INSTRUCTIONS TO FOLLOW =
Starting from the line with "column name: ZAP1 MSE (old) -> ZAP1 MSE" and going up to and including the line with "column name: % Change -> % change", copy the listing below exactly. Leave all images out.

EXCERPTED RECORDS =
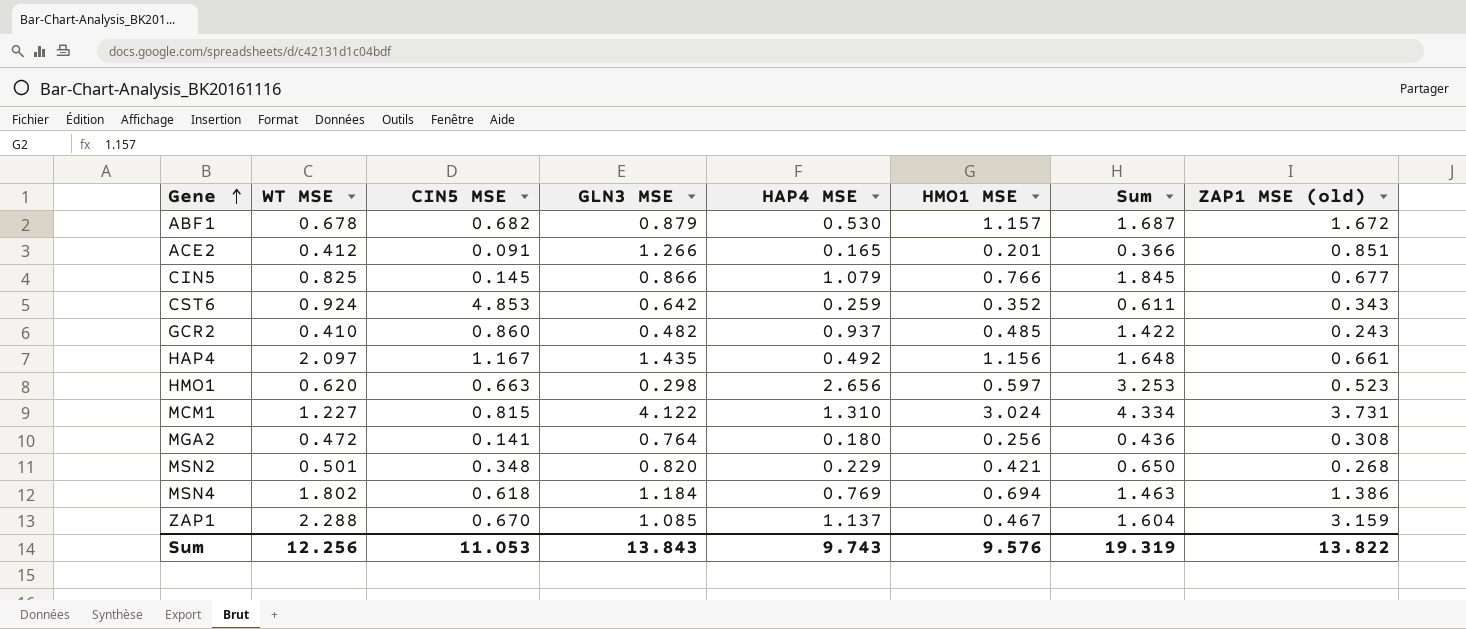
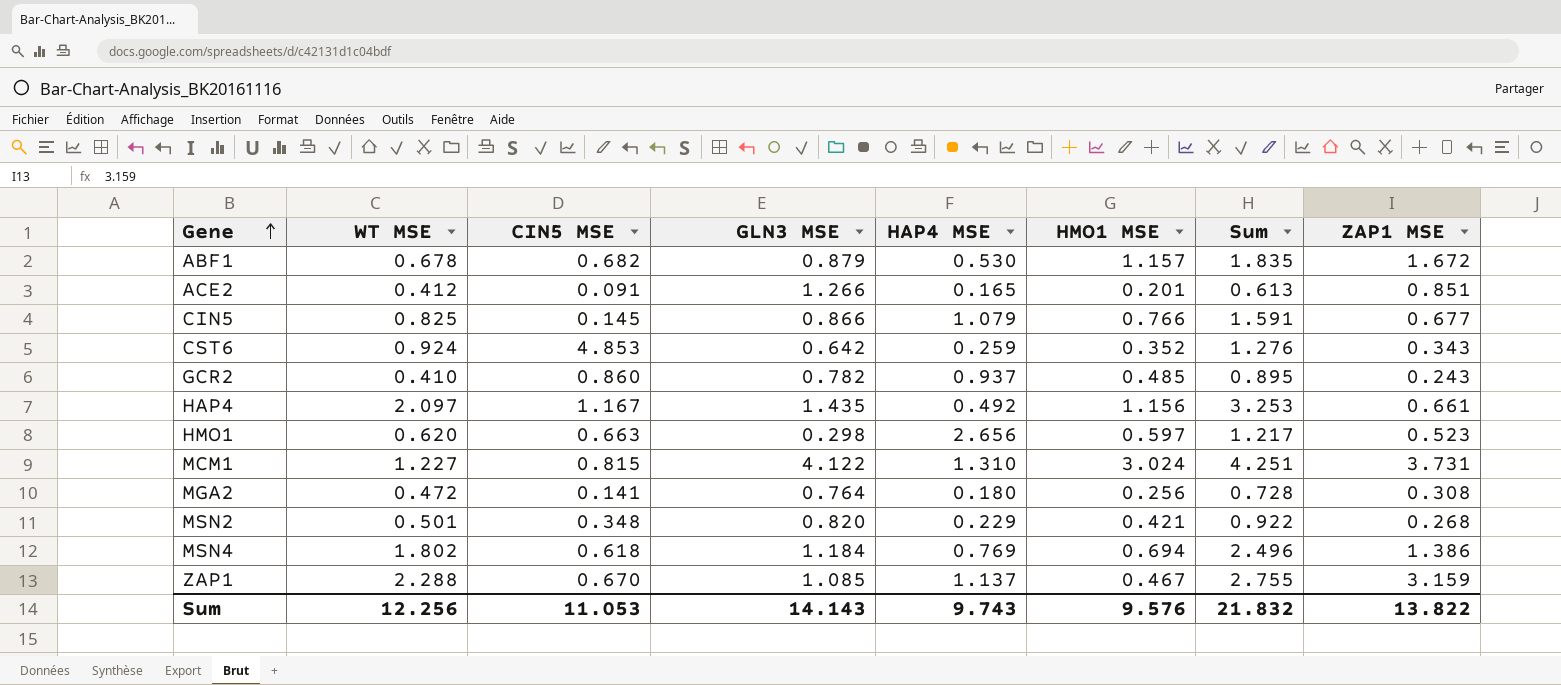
column Sum | formula: [HAP4 MSE] + [HMO1 MSE] -> [WT MSE] + [HMO1 MSE]
column name: ZAP1 MSE (old) -> ZAP1 MSE
GCR2 | GLN3 MSE: 0.482 -> 0.782
Sum | GLN3 MSE: 13.843 -> 14.143
Sum | Sum: 19.319 -> 21.832

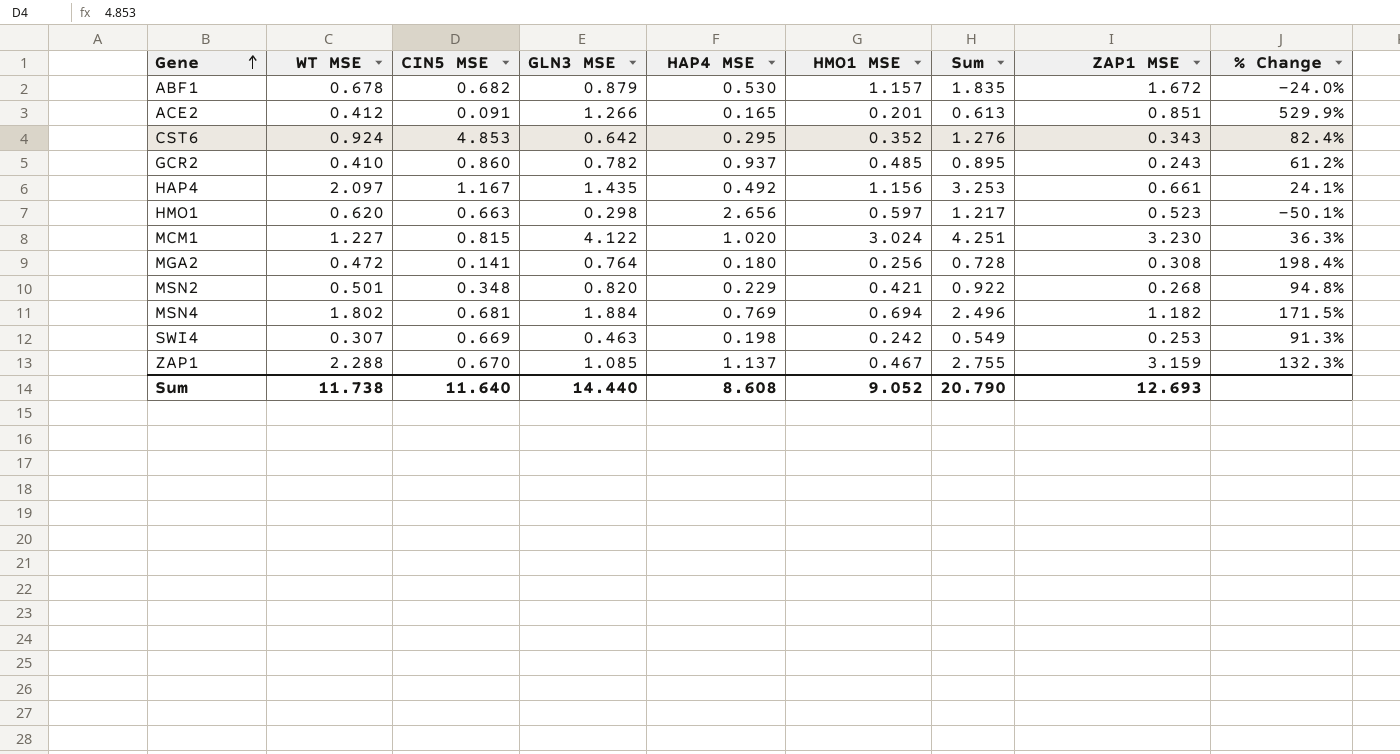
column % Change | formula: none -> ([GLN3 MSE] - [HMO1 MSE]) / [HMO1 MSE]
row CIN5: 0.825 | 0.145 | 0.866 | 1.079 | 0.766 | 1.591 | 0.677 -> none
CST6 | HAP4 MSE: 0.259 -> 0.295
MCM1 | HAP4 MSE: 1.310 -> 1.020
MCM1 | ZAP1 MSE: 3.731 -> 3.230
MSN4 | CIN5 MSE: 0.618 -> 0.681
MSN4 | GLN3 MSE: 1.184 -> 1.884
MSN4 | ZAP1 MSE: 1.386 -> 1.182
row SWI4: none -> 0.307 | 0.669 | 0.463 | 0.198 | 0.242 | 0.549 | 0.253 | 91.3%
Sum | WT MSE: 12.256 -> 11.738
Sum | CIN5 MSE: 11.053 -> 11.640
Sum | GLN3 MSE: 14.143 -> 14.440
Sum | HAP4 MSE: 9.743 -> 8.608
Sum | HMO1 MSE: 9.576 -> 9.052
Sum | Sum: 21.832 -> 20.790
Sum | ZAP1 MSE: 13.822 -> 12.693

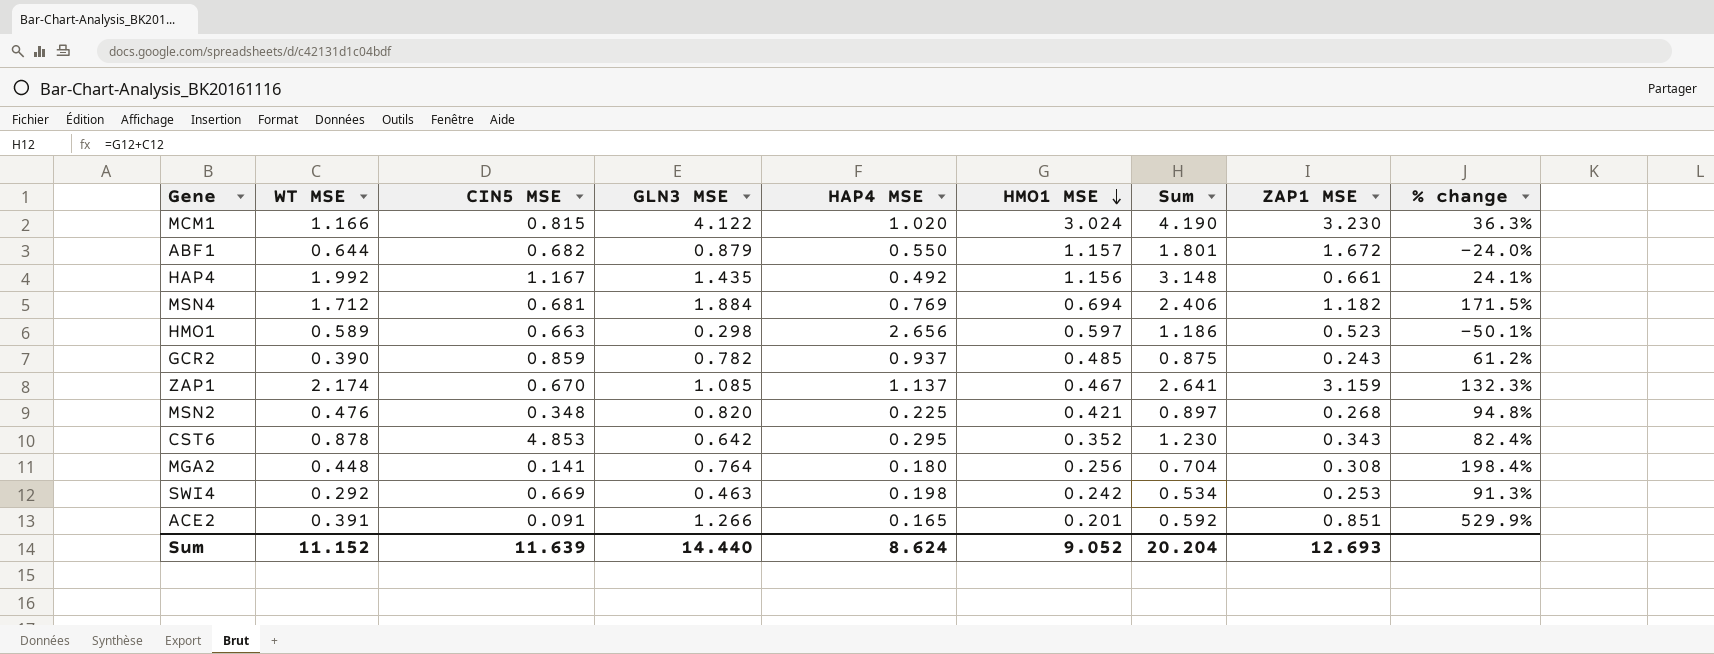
row order: Gene ascending -> HMO1 MSE descending
column name: % Change -> % change
MCM1 | WT MSE: 1.227 -> 1.166
MCM1 | Sum: 4.251 -> 4.190
ABF1 | WT MSE: 0.678 -> 0.644
ABF1 | HAP4 MSE: 0.530 -> 0.550
ABF1 | Sum: 1.835 -> 1.801
HAP4 | WT MSE: 2.097 -> 1.992
HAP4 | Sum: 3.253 -> 3.148
MSN4 | WT MSE: 1.802 -> 1.712
MSN4 | Sum: 2.496 -> 2.406
HMO1 | WT MSE: 0.620 -> 0.589
HMO1 | Sum: 1.217 -> 1.186
GCR2 | WT MSE: 0.410 -> 0.390
GCR2 | CIN5 MSE: 0.860 -> 0.859
GCR2 | Sum: 0.895 -> 0.875
ZAP1 | WT MSE: 2.288 -> 2.174
ZAP1 | Sum: 2.755 -> 2.641
MSN2 | WT MSE: 0.501 -> 0.476
MSN2 | HAP4 MSE: 0.229 -> 0.225
MSN2 | Sum: 0.922 -> 0.897
CST6 | WT MSE: 0.924 -> 0.878
CST6 | Sum: 1.276 -> 1.230
MGA2 | WT MSE: 0.472 -> 0.448
MGA2 | Sum: 0.728 -> 0.704
SWI4 | WT MSE: 0.307 -> 0.292
SWI4 | Sum: 0.549 -> 0.534
ACE2 | WT MSE: 0.412 -> 0.391
ACE2 | Sum: 0.613 -> 0.592
Sum | WT MSE: 11.738 -> 11.152
Sum | CIN5 MSE: 11.640 -> 11.639
Sum | HAP4 MSE: 8.608 -> 8.624
Sum | Sum: 20.790 -> 20.204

WRITTEN ANSWER =
column name: ZAP1 MSE (old) -> ZAP1 MSE
GCR2 | GLN3 MSE: 0.482 -> 0.782
Sum | GLN3 MSE: 13.843 -> 14.143
Sum | Sum: 19.319 -> 21.832

column % Change | formula: none -> ([GLN3 MSE] - [HMO1 MSE]) / [HMO1 MSE]
row CIN5: 0.825 | 0.145 | 0.866 | 1.079 | 0.766 | 1.591 | 0.677 -> none
CST6 | HAP4 MSE: 0.259 -> 0.295
MCM1 | HAP4 MSE: 1.310 -> 1.020
MCM1 | ZAP1 MSE: 3.731 -> 3.230
MSN4 | CIN5 MSE: 0.618 -> 0.681
MSN4 | GLN3 MSE: 1.184 -> 1.884
MSN4 | ZAP1 MSE: 1.386 -> 1.182
row SWI4: none -> 0.307 | 0.669 | 0.463 | 0.198 | 0.242 | 0.549 | 0.253 | 91.3%
Sum | WT MSE: 12.256 -> 11.738
Sum | CIN5 MSE: 11.053 -> 11.640
Sum | GLN3 MSE: 14.143 -> 14.440
Sum | HAP4 MSE: 9.743 -> 8.608
Sum | HMO1 MSE: 9.576 -> 9.052
Sum | Sum: 21.832 -> 20.790
Sum | ZAP1 MSE: 13.822 -> 12.693

row order: Gene ascending -> HMO1 MSE descending
column name: % Change -> % change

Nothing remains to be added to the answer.